May I have the lines from the one containing "[388,349,415,363] app ->" to the end of the entries, returned exactly and with nothing else?

*** RECORDS SHOWN ***

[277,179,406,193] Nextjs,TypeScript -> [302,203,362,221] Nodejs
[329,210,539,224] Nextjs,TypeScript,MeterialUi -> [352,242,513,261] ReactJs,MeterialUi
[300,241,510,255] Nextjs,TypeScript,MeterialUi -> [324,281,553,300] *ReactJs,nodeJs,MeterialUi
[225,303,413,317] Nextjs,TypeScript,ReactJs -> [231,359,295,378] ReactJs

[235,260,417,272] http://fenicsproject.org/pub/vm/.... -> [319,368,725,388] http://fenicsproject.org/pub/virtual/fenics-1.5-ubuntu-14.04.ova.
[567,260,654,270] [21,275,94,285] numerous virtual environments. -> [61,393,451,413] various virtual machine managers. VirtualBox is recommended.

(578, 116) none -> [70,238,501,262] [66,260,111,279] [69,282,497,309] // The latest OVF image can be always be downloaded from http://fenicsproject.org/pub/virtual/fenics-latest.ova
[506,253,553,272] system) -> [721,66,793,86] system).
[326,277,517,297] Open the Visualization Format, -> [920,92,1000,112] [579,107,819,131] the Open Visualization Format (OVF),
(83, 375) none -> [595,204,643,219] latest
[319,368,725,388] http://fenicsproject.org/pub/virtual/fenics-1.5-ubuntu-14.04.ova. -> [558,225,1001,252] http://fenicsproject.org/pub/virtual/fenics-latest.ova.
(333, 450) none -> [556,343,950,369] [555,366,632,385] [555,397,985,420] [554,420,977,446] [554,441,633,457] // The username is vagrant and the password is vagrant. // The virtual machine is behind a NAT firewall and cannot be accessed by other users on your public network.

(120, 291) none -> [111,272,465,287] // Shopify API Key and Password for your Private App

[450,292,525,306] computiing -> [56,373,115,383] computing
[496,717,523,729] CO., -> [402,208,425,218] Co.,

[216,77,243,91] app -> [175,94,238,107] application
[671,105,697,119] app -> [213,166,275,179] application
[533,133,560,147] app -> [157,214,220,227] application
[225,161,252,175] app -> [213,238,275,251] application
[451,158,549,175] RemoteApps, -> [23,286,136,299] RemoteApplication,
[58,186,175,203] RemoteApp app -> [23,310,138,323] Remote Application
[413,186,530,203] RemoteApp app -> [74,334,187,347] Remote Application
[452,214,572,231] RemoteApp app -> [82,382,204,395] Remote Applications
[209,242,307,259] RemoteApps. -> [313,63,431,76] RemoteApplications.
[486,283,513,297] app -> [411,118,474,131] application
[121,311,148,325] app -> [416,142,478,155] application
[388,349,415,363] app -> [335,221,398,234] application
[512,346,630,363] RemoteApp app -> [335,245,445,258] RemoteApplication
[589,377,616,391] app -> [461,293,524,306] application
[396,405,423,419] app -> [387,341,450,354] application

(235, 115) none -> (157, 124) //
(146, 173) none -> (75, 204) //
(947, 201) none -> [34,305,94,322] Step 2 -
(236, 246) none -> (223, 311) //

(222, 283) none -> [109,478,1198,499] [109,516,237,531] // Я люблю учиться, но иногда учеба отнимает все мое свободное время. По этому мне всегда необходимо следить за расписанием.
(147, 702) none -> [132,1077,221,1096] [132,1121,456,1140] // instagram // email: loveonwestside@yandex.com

*** End of RECORDS SHOWN ***

## RESULT
[388,349,415,363] app -> [335,221,398,234] application
[512,346,630,363] RemoteApp app -> [335,245,445,258] RemoteApplication
[589,377,616,391] app -> [461,293,524,306] application
[396,405,423,419] app -> [387,341,450,354] application

(235, 115) none -> (157, 124) //
(146, 173) none -> (75, 204) //
(947, 201) none -> [34,305,94,322] Step 2 -
(236, 246) none -> (223, 311) //

(222, 283) none -> [109,478,1198,499] [109,516,237,531] // Я люблю учиться, но иногда учеба отнимает все мое свободное время. По этому мне всегда необходимо следить за расписанием.
(147, 702) none -> [132,1077,221,1096] [132,1121,456,1140] // instagram // email: loveonwestside@yandex.com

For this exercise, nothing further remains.